§ GIVEN DATA:
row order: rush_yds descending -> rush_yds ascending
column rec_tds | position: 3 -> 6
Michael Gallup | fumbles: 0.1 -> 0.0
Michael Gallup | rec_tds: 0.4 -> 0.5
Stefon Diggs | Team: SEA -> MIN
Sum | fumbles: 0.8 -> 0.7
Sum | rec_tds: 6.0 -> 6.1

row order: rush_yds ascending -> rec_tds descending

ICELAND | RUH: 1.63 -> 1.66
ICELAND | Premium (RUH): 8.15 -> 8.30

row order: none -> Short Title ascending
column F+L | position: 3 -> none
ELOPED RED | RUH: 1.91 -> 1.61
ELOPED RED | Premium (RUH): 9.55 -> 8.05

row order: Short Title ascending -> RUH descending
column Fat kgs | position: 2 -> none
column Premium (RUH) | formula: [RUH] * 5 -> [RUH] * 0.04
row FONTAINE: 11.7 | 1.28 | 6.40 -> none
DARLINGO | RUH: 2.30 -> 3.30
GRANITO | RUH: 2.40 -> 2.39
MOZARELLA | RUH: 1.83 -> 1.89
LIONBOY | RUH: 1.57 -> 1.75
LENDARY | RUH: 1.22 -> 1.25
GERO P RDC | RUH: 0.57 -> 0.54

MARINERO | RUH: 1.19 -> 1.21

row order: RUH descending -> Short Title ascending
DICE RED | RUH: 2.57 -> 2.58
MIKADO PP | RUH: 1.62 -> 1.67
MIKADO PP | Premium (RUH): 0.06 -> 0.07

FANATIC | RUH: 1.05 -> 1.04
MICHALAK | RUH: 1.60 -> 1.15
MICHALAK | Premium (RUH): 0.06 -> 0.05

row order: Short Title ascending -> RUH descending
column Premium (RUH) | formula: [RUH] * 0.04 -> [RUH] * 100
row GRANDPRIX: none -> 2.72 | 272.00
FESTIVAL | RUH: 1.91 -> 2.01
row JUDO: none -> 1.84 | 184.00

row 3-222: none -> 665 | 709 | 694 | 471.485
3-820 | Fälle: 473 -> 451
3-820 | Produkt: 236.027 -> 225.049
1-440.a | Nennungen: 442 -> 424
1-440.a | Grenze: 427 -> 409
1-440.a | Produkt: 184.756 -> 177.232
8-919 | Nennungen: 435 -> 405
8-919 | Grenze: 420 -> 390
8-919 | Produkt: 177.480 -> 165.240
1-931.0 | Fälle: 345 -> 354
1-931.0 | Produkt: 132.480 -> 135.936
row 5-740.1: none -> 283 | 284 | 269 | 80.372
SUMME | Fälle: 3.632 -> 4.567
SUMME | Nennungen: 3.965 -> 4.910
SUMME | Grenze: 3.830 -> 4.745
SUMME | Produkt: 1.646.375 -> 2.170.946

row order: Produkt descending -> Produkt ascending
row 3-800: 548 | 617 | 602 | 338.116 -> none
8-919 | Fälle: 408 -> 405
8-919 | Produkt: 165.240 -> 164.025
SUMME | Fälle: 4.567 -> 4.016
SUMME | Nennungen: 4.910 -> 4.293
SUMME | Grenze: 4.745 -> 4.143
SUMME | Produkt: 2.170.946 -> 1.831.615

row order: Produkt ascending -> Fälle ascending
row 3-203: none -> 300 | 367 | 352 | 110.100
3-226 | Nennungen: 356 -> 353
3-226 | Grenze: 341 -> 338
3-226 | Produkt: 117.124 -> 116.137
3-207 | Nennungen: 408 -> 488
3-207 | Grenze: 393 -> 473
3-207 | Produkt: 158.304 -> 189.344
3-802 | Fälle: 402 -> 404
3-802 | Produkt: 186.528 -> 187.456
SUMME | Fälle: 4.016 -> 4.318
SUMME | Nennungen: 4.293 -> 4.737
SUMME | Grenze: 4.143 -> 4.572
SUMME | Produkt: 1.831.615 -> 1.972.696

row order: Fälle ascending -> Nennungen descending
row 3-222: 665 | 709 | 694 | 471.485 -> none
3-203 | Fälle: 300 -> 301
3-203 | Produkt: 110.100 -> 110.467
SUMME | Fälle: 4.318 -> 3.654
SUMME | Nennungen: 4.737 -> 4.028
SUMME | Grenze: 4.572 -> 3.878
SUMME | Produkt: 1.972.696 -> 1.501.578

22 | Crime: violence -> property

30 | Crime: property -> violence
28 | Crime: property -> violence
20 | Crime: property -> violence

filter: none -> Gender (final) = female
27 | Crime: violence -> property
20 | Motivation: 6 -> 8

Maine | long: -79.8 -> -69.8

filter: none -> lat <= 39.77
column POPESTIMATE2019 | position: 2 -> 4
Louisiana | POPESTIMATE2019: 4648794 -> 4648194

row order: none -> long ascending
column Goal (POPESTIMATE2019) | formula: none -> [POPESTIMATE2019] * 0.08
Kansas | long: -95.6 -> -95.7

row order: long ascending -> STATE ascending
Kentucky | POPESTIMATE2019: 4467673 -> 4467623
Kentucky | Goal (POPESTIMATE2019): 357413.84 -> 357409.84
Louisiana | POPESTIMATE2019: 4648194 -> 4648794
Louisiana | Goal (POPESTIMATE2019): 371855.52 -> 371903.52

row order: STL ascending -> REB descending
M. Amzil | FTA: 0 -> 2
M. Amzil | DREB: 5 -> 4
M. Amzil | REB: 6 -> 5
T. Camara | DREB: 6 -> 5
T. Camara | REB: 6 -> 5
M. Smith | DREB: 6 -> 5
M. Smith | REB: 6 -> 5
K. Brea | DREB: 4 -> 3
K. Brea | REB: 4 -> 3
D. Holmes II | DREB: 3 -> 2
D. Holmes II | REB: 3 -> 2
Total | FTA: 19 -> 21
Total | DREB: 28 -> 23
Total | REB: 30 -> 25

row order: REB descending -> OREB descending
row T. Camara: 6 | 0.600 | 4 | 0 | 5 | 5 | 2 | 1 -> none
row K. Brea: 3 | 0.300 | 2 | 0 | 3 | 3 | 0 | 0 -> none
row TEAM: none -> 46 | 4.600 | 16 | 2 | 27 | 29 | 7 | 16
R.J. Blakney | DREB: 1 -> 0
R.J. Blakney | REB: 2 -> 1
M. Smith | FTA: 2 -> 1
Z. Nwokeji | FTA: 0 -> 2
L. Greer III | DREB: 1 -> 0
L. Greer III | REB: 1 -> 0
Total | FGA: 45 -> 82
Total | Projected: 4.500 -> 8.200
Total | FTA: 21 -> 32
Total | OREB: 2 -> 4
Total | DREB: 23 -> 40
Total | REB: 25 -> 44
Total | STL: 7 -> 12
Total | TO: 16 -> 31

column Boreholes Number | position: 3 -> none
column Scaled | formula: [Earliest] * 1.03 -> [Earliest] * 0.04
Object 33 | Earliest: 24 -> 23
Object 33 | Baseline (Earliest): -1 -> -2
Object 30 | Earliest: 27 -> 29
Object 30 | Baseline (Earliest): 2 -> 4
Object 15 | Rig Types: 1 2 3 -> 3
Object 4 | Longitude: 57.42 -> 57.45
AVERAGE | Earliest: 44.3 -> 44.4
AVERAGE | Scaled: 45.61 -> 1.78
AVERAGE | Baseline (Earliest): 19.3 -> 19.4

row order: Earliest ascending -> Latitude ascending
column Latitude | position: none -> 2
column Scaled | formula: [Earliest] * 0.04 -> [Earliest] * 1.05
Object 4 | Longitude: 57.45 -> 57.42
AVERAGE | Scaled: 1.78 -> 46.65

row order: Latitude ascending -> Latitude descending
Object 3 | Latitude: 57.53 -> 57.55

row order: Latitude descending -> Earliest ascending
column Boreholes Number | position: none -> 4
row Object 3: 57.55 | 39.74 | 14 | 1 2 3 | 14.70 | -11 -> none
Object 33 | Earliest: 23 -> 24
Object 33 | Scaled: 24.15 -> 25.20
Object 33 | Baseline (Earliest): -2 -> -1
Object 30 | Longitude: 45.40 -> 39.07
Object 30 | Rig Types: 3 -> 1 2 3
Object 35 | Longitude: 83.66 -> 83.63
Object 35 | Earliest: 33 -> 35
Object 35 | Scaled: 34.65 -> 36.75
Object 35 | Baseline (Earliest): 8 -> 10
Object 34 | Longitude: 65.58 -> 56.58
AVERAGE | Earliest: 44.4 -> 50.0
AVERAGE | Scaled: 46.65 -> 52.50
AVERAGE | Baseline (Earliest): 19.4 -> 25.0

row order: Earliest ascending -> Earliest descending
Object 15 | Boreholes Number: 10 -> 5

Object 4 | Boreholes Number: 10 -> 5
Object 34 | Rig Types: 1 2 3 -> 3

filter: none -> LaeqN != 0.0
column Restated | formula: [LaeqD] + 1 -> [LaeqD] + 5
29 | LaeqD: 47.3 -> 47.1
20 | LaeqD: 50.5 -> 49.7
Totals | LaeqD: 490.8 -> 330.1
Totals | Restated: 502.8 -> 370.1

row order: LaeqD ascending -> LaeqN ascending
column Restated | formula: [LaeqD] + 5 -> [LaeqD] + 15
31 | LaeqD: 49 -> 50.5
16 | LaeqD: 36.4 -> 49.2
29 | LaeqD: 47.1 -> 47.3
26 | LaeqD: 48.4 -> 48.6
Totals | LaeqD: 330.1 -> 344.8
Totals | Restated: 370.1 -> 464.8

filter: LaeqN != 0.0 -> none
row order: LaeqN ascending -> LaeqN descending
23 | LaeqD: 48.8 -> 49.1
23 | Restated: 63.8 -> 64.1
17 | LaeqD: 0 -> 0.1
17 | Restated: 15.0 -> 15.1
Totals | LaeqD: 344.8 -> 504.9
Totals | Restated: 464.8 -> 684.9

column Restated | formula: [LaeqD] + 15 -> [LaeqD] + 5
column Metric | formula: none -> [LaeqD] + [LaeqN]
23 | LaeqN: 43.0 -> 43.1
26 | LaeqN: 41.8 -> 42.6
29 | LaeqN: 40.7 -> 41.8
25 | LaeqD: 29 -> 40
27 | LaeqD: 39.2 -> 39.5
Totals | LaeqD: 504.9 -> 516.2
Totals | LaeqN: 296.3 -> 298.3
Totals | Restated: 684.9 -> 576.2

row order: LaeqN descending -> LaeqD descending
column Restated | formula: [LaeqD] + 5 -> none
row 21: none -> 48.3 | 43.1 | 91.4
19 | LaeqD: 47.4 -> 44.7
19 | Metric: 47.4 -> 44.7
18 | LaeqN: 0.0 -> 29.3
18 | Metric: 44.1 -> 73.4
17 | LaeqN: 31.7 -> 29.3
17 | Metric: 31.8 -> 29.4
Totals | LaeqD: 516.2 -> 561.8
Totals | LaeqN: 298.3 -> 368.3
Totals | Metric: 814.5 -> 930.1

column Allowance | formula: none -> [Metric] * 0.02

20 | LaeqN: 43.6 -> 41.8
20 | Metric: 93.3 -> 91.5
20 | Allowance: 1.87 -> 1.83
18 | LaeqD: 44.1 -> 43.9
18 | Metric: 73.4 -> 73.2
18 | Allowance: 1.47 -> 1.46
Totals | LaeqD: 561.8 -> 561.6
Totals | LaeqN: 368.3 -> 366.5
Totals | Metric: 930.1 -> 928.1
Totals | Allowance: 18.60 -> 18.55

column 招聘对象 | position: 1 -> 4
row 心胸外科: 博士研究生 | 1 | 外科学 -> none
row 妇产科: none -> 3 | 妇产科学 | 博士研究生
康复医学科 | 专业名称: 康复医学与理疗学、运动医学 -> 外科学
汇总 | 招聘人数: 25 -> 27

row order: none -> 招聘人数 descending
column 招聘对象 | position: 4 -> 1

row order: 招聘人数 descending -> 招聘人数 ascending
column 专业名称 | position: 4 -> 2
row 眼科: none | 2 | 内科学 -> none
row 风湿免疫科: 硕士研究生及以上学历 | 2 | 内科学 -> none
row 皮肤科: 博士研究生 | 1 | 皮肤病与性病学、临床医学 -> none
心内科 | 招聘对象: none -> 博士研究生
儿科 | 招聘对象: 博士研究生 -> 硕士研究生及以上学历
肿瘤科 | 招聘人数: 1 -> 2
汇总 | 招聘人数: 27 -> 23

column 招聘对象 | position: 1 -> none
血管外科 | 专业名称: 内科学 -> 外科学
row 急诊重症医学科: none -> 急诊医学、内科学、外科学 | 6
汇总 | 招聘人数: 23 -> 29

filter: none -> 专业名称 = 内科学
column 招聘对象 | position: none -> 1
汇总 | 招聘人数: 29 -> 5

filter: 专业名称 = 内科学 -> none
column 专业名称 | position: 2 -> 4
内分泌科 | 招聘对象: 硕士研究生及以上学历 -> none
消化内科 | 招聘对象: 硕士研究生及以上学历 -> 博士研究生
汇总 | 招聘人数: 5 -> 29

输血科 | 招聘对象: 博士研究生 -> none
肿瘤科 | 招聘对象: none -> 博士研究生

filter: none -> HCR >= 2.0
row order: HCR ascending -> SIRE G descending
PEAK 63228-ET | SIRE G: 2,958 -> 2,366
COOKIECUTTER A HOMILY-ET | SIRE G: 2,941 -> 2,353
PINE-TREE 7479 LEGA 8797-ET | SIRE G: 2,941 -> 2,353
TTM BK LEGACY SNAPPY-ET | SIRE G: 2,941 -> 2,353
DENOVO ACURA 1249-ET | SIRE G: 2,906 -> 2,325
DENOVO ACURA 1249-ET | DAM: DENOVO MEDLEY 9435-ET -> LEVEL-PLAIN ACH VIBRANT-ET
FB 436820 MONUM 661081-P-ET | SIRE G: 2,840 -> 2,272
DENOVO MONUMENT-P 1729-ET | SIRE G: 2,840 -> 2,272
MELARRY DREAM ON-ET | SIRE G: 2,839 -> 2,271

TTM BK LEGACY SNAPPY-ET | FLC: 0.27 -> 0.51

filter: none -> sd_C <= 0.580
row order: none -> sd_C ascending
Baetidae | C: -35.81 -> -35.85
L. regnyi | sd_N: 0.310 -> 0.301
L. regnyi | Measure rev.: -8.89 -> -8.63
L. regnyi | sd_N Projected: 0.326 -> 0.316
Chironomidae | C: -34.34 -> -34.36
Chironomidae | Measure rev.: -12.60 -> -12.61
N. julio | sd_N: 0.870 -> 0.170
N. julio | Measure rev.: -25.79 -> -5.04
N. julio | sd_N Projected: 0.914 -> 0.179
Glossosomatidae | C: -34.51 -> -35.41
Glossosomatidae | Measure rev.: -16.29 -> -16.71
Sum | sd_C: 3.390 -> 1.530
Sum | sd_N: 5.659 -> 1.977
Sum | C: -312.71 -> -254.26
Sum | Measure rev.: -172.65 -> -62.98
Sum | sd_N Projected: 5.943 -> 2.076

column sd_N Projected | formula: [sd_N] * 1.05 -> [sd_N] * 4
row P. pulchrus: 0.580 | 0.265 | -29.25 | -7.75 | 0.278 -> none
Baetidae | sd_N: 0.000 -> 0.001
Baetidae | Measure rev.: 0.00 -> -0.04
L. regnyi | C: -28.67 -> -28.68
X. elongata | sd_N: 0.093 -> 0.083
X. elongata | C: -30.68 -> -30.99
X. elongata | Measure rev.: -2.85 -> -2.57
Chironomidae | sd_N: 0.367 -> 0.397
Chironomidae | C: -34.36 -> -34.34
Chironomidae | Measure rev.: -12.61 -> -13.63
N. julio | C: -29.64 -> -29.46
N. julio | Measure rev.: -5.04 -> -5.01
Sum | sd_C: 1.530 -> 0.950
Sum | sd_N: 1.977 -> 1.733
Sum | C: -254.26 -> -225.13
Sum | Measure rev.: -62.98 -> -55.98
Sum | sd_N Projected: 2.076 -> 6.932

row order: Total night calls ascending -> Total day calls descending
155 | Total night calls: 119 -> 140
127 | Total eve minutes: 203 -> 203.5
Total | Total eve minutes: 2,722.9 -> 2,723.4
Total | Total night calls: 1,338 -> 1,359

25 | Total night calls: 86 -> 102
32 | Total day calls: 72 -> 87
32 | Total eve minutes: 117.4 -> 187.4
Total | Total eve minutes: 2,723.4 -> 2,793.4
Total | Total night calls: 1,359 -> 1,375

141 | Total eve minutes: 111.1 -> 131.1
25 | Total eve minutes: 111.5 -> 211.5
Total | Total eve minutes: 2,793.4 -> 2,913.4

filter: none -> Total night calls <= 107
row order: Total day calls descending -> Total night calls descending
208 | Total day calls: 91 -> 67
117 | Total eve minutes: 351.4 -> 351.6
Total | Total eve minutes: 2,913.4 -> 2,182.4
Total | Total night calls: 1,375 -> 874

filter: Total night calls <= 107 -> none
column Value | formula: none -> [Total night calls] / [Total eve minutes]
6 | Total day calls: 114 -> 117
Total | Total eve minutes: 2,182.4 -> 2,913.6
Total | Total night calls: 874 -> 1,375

§ WHAT IS BEING ASKED: Search the records for the word "AVERAGE". Copy each line where it appears.

§ SOLUTION TO THIS EXERCISE:
AVERAGE | Earliest: 44.3 -> 44.4
AVERAGE | Scaled: 45.61 -> 1.78
AVERAGE | Baseline (Earliest): 19.3 -> 19.4
AVERAGE | Scaled: 1.78 -> 46.65
AVERAGE | Earliest: 44.4 -> 50.0
AVERAGE | Scaled: 46.65 -> 52.50
AVERAGE | Baseline (Earliest): 19.4 -> 25.0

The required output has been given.